As long as the price for the deamination reagent hydroxylamine- O- sulfonic acid in the last reaction stage is higher than that of the end product ε-caprolactam, commercial use of this multi-stage process is not to be expected.

properties

3-Amino-2-azepanone is a white to yellowish crystalline solid which is hygroscopic in substance and has a strongly basic reaction in aqueous solution. The amino compound is often called a more easily crystallizable and manageable hydrochloride ( DL -α-amino-ε-caprolactam hydrochloride, CAS # 29426-64-0) - e.g. B. precipitated from methanolic solution by introducing dry hydrogen chloride - isolated, which is "easily soluble" in water and easily soluble in methanol and ethanol .

Hydrochloric acid cleaves the lactam ring and rapidly decomposes 3-amino-2-azepanone to DL -lysine hydrochloride.

use

The addition of small amounts of α-amino-ε-caprolactam, together with equimolar amounts of dicarboxylic acids , such as.

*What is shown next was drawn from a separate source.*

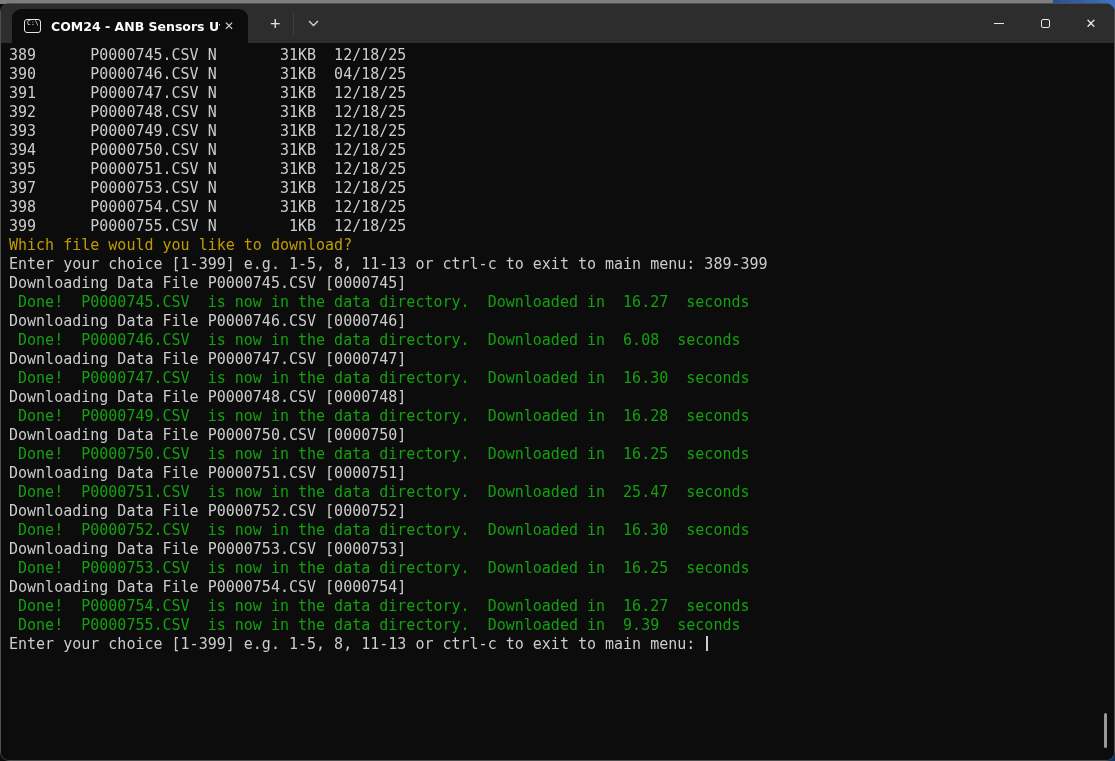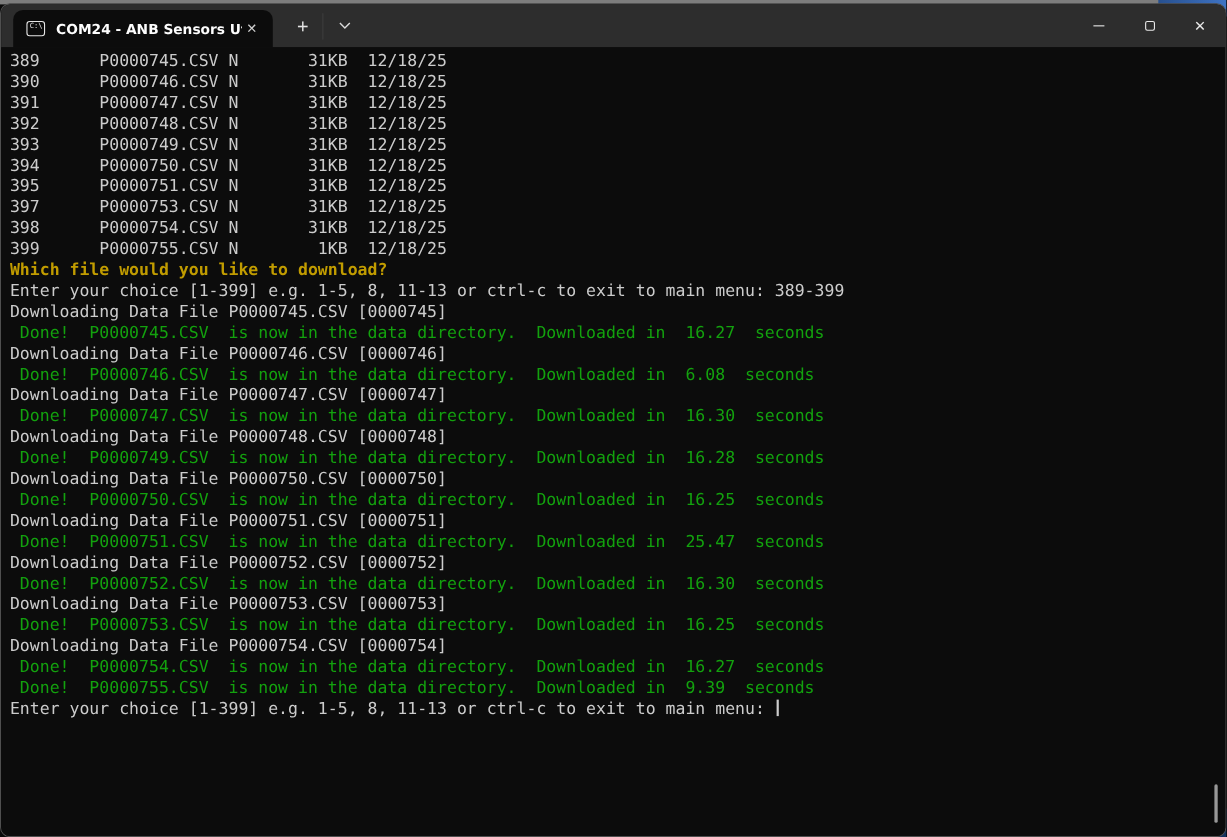"390 P0000746.CSV N 31KB 12/18/25" div.line { text: 12/18/25 -> 04/18/25 }
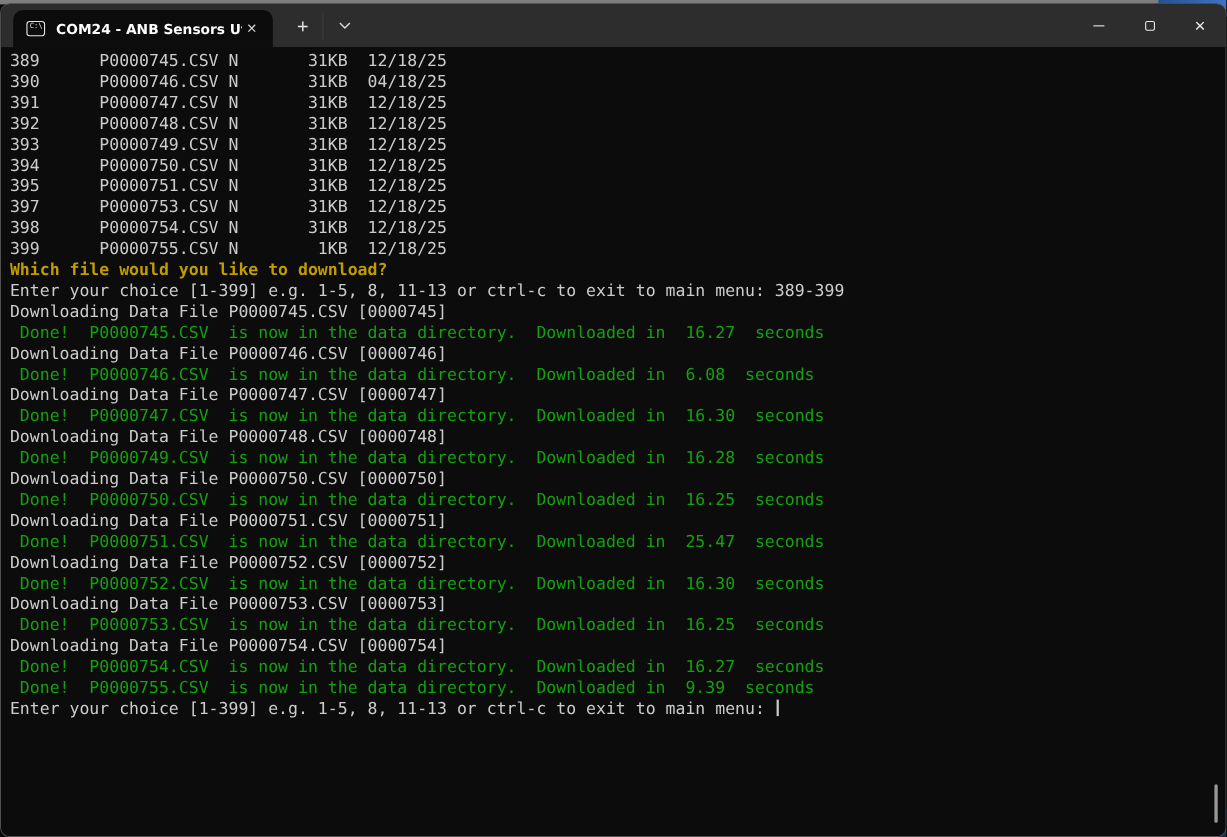"Which file would you like" .line.yellow { font-weight: bold -> none }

B. azelaic acid , in the ring-opening polymerization of caprolactam leads to (co) polyamide 6 types after significantly shorter reaction times, which can be post-condensed in the solid phase to give high molecular weight, branched, but m-cresol -soluble products with increased melt viscosity.

Caprolactam copolymers with aminocaprolactam

The synthesis and properties of oligomeric epoxide / amine adducts with the amines N -isopropylacrylamide (from the amino acid glycine ) or α-amino-ε-caprolactam (from lysine) and the diepoxide glycerol diglycidyl ether derived from biological precursors have recently been described.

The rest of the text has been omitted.